The act closely resembles the budget Hutchinson presented to legislators before the session began.

The most controversial measure involved the appropriation for the Department of Workforce Services. It included an amendment by Rep. Jim Dotson, R-Bentonville, requiring the department to seek a waiver, like one given to Texas, that would create greater accountability for federal Temporary Assistance to Needy Families funds. Beneficiaries now access those funds through an automatic teller machine. Dotson said mechanisms are needed to ensure the money is spent for needs such as food and clothing.

“If you qualify for it, I want you to get the benefit, but I want to make sure it’s going toward the intended purpose,” he said in an interview.

Sen. Linda Chesterfield, D-Little Rock, voted against the Revenue Stabilization Act in part because of that measure.
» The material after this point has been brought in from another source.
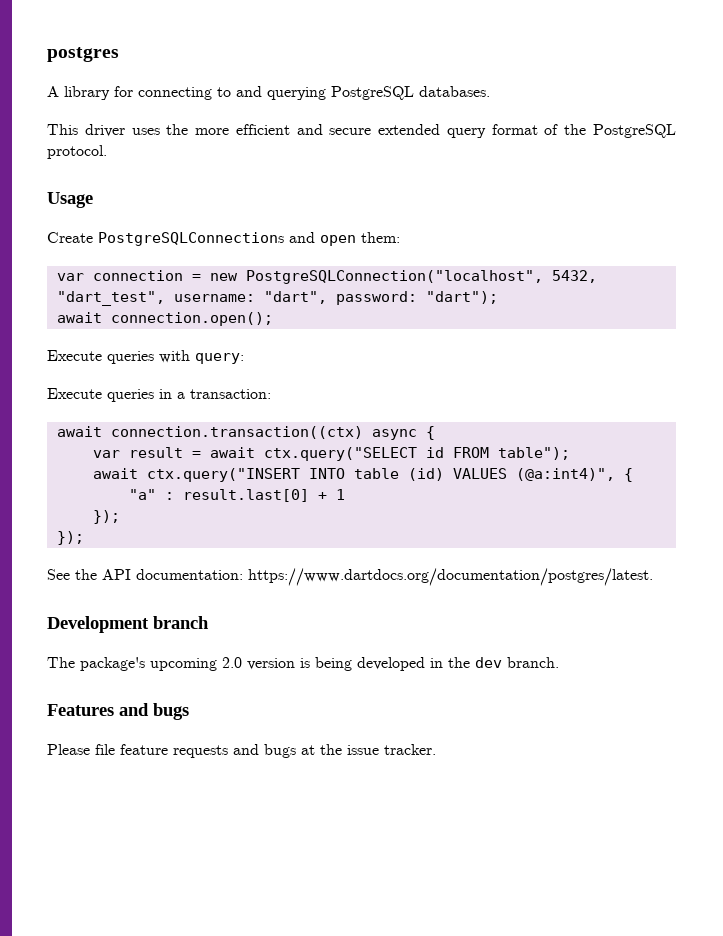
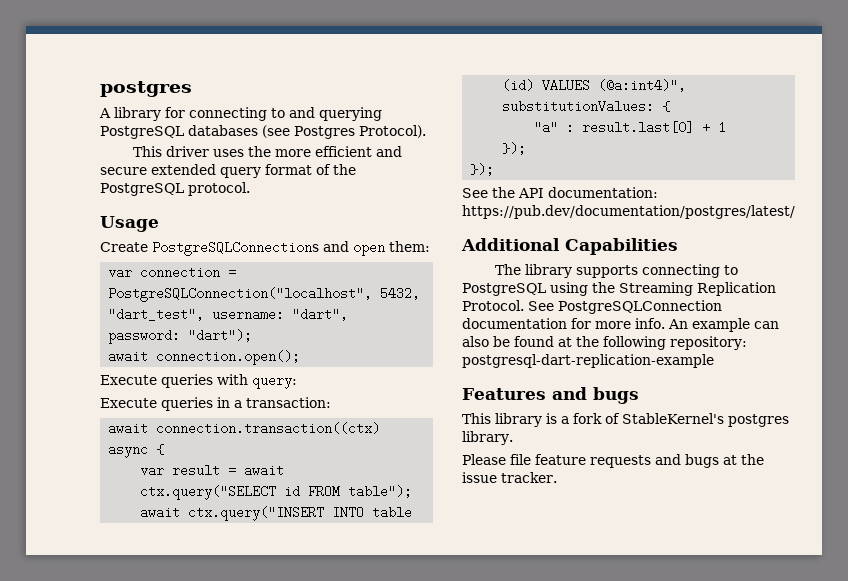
[419,86,490,97] databases. -> [188,125,426,139] databases (see Postgres Protocol).
[209,273,238,281] new -> (237, 272) none
(615, 474) none -> [502,100,655,113] substitutionValues:
[248,568,653,586] [47,616,209,633] [47,657,559,671] [47,703,189,720] https://www.dartdocs.org/documentation/postgres/latest. // Development branch // The package's upcoming 2.0 version is being developed in the dev branch. // Features and bugs -> [462,205,795,219] [461,238,678,255] [494,264,738,278] [462,282,776,296] [462,300,722,314] [462,318,779,332] [462,336,747,350] [462,354,714,368] [462,387,639,404] [462,413,789,427] [462,431,513,445] https://pub.dev/documentation/postgres/latest/ // Additional Capabilities // The library supports connecting to PostgreSQL using the Streaming Replication Protocol. See PostgreSQLConnection documentation for more info. An example can also be found at the following repository: postgresql-dart-replication-example // Features and bugs // This library is a fork of StableKernel's postgres library.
She said afterward it will be a costly effort and is an unfair attack on poor people who are receiving a temporary, small government benefit.

“We might as well say we’re going to put a scarlet letter on the poor and say, ‘You can’t do anything.’ And if you’re going to do that, then you need to do it for everybody that receives government assistance” such as farmers and corporations, she said.

Legislators will adjourn sine die on Monday, meaning they’ll go home for good. Gillam is the only candidate for House speaker and is expected to be elected to another term that day, making him the fifth multi-term House speaker in Arkansas history.

Hutchinson said he does not anticipate any more special sessions this year but is leaving open that possibility.

In other business, he expressed concern about the tone of Donald Trump’s presidential campaign but reiterated his pledge made Wednesday to support the Republican Party nominee. He expressed concern that Trump’s trade protectionist policies could harm Arkansas and said he would like to help shape Trump’s security and foreign policy.